Come in tutte le relazioni, lo sappiamo bene, ci sono pure i litigi (altrimenti la tensione come si crea?): le cose piccole, come quando ci sono look, gaze, watch, eye tutti insieme appassionatamente in due righe, e allora giù di cinquanta sinonimi in una frase solo, per la disperazione della povera editor a cui il mio lavoro arriverà, posso presumere. Oppure le cose grandi, i maledetti doppi sensi intraducibili o i divani in una stanza che da due diventano all’improvviso tre e tu non sai che pesci pigliare (al contrario dei personaggi, loro ce l’hanno sempre molto chiaro).
È tutto compensato, però, dalla soddisfazione di sentirsi dire della tua bossa che sei una maghetta, perché sei riuscita a rendere comprensibile una certa scena a tre con troppi ninnoli, troppe braccia, troppe bocche e troppi “lui”. Oppure, quando saltelli per la stanza perché ti è arrivato il seguito della storia di un negromante impertinente e sai già che ti piegherai in due dal ridere alle sue uscite, e ti è impossibile non considerarlo un po’ anche un tuo bambino, perlomeno concesso gentilmente in affido.

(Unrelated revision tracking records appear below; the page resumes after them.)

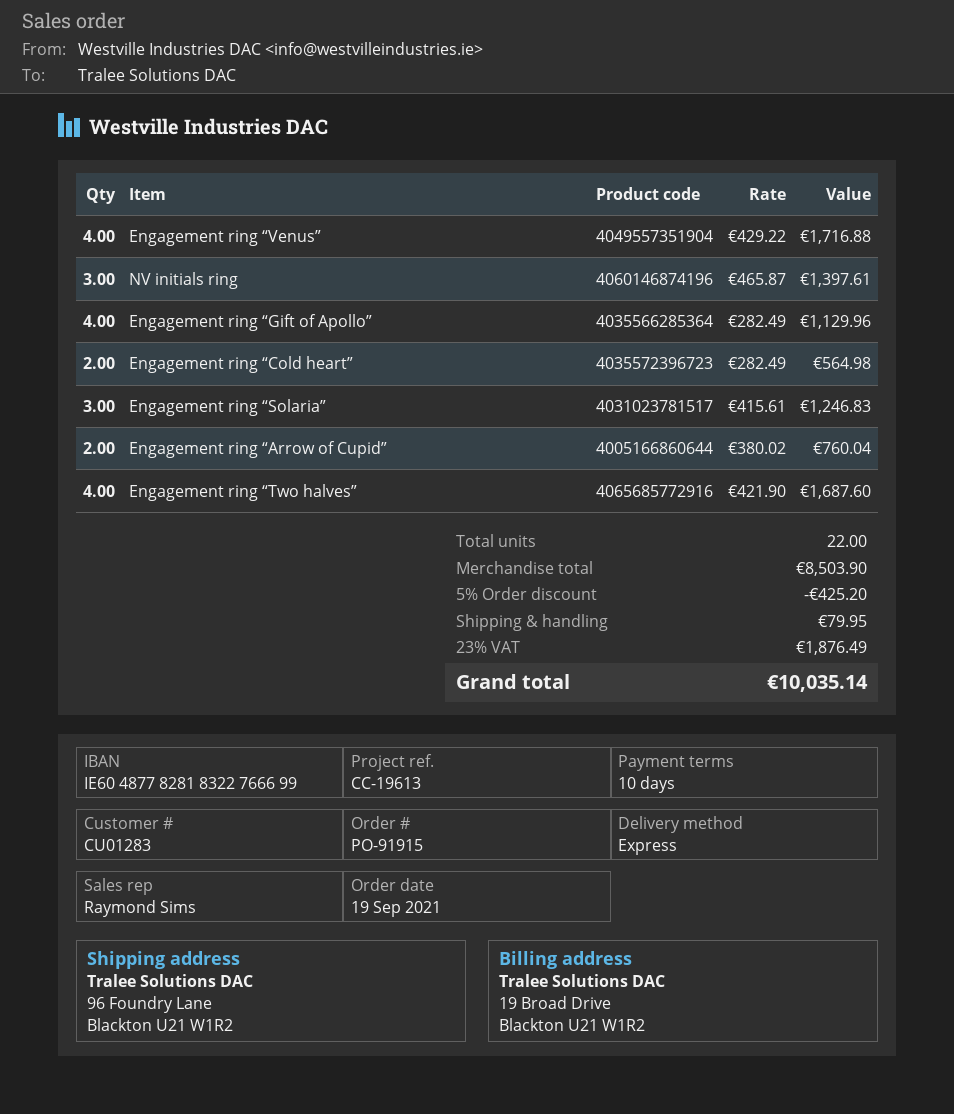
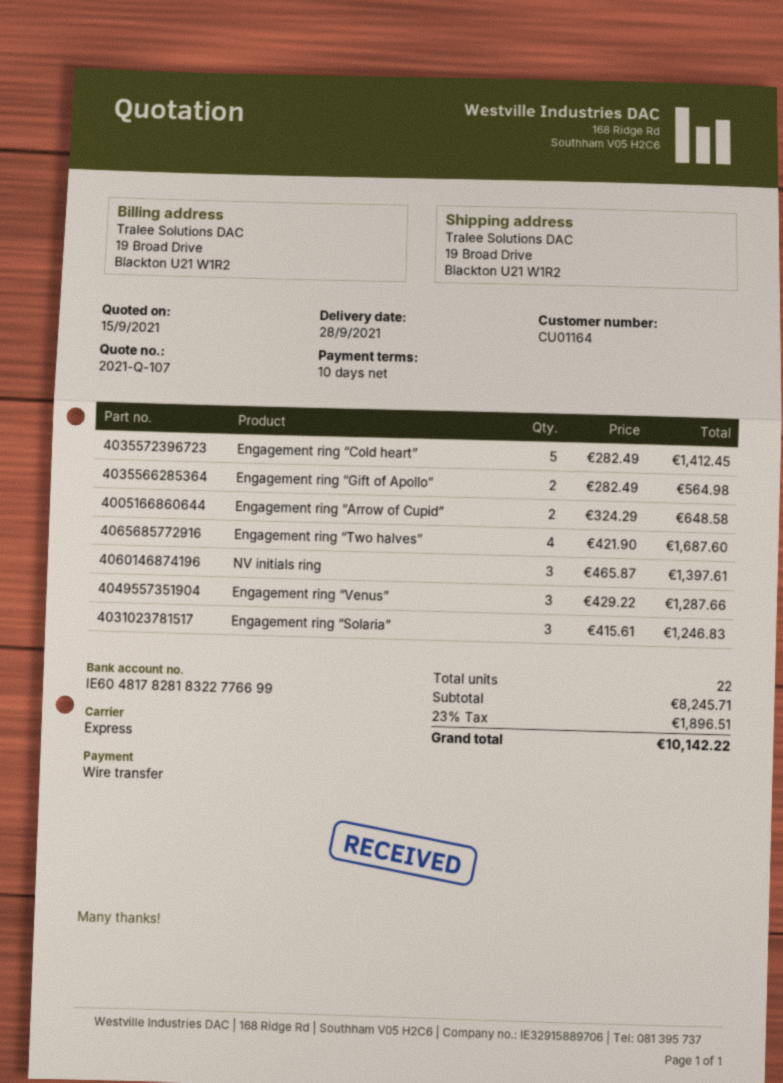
customer number: CU01283 -> CU01164
bank account: IE60487782818322766699 -> IE60481782818322776699
ship to: 96 Foundry Lane, Blackton U21 W1R2 -> 19 Broad Drive, Blackton U21 W1R2
Engagement ring “Venus”: 4 x 429.22 = 1716.88 -> 3 x 429.22 = 1287.66
Engagement ring “Gift of Apollo”: 4 x 282.49 = 1129.96 -> 2 x 282.49 = 564.98
Engagement ring “Cold heart”: 2 x 282.49 = 564.98 -> 5 x 282.49 = 1412.45
Engagement ring “Arrow of Cupid”: 2 x 380.02 = 760.04 -> 2 x 324.29 = 648.58
subtotal: 8503.90 -> 8245.71
discount: 5% = 425.20 -> none
shipping: 79.95 -> none
tax: 23% = 1876.49 -> 23% = 1896.51
total: 10035.14 -> 10142.22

Grazie alla Quixote, mi sento migliorata in tantissimi aspetti, da una conoscenza un po’ più approfondita del mondo dell’editoria a progressi anche nello stile dei miei piccoli esperimenti scrittori. E, soprattutto, non smetto mai divertirmi, grazie al team delle altre traduttrici e alle uscite venete a suon di vino e crepes. Siete una famiglia fantastica in cui so di essere solo una piccolina, ma in cui non smetto mai di sentirmi a casa.